Sir James Munby stood before the Family Law Bar Association on 26th February and declared that the Red Book – the family procedure rules – are only fit for the bonfire against the changing landscape of family law.
President of the Family Division, Sir James Munby, acknowledged the fact that the family courts will be moving away from the paper heavy files and applications and moving earnestly towards a digitalised system within the next four years. Instead of issuing applications on paper, it is intended that applicants will complete online questionnaires. As early as 2017, applications for divorce will be entirely online. Eventually, the family law courts will have e-bundles, paper will be replaced with an iPad or equivalent, and judges will be able to interact electronically with the parties and their legal representatives without needing a court room.
Sir Munby accepted the move towards a more streamlined and digitalised system as necessary, with more parties to family proceedings appear as litigants in person. In this context, he recognised that the family procedure rules, while a ‘masterpiece of traditional drafting’, were fit only for the bonfire. As it stands, the FPR are ‘not fit for purpose’ -they are in dire need of simplification and will eventually be replaced by digital counterparts so that they could be more easily understood by litigants in person.
In terms of children proceedings, Sir Munby made it clear that he hopes that the settlement conferences currently being trialed with some success in Liverpool will become a daily part of children proceedings. The settlement conferences are essentially the equivalent of an FDR for children proceedings, designed to facilitate negotiation and settlement. A pilot for judicial and CAFCASS involvement in pre-proceedings phase of some types of care cases will be introduced in the hope that it makes the child’s journey through the care process as seamless as possible and ensure that s20 of the Children Act is properly considered in all cases.
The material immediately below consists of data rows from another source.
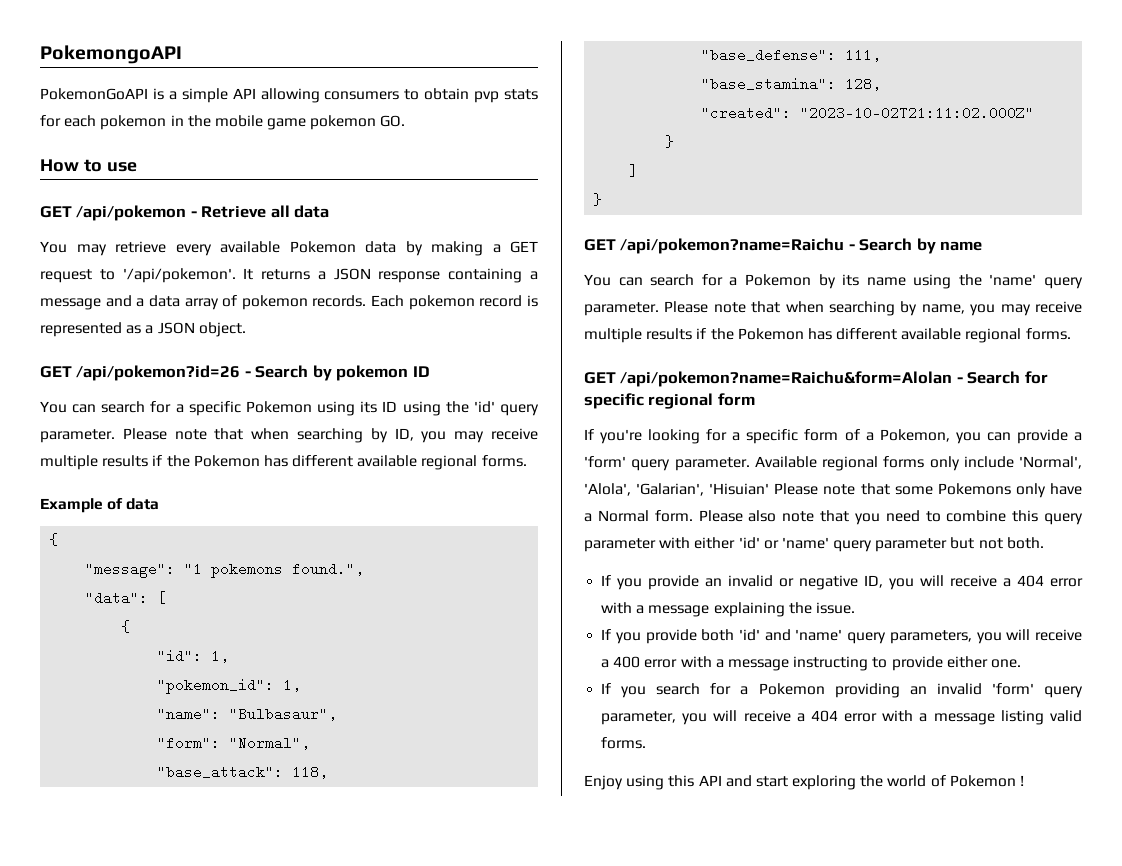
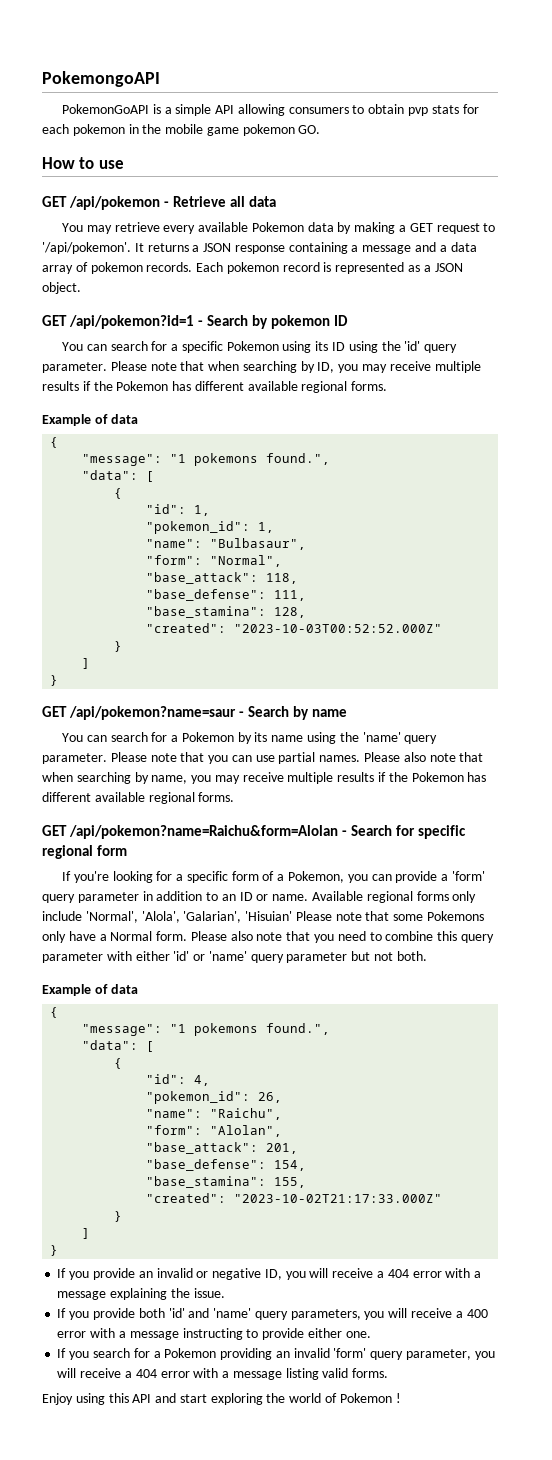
- GET /api/pokemon?id=26 - Search by pokemon ID
+ GET /api/pokemon?id=1 - Search by pokemon ID
- "created": "2023-10-02T21:11:02.000Z"
+ "created": "2023-10-03T00:52:52.000Z"
- GET /api/pokemon?name=Raichu - Search by name
+ GET /api/pokemon?name=saur - Search by name
- Please note that when searching by name, you may receive multiple results if the Pokemon has different available regional forms.
+ Please note that you can use partial names. Please also note that when searching by name, you may receive multiple results if the Pokemon has different available regional forms.
- If you're looking for a specific form of a Pokemon, you can provide a 'form' query parameter.
+ If you're looking for a specific form of a Pokemon, you can provide a 'form' query parameter in addition to an ID or name.
  Please also note that you need to combine this query parameter with either 'id' or 'name' query parameter but not both.
+ Example of data
+ {
+ "message": "1 pokemons found.",
+ "data": [
+ {
+ "id": 4,
+ "pokemon_id": 26,
+ "name": "Raichu",
+ "form": "Alolan",
+ "base_attack": 201,
+ "base_defense": 154,
+ "base_stamina": 155,
+ "created": "2023-10-02T21:17:33.000Z"
+ }
+ ]
+ }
Further, Sir Munby highlighted that he hopes to be able, in the next few months, to issue for consultation draft Guidance on how better to anonymise judgments and reduce the risk of ‘jig-saw’ identification.
These suggestions indicate that the landscape of family law is changing and that solicitors and barristers alike need to adapt to these changes. There is now a sense that the family courts need to approach cases with a view to future-proof problem solving.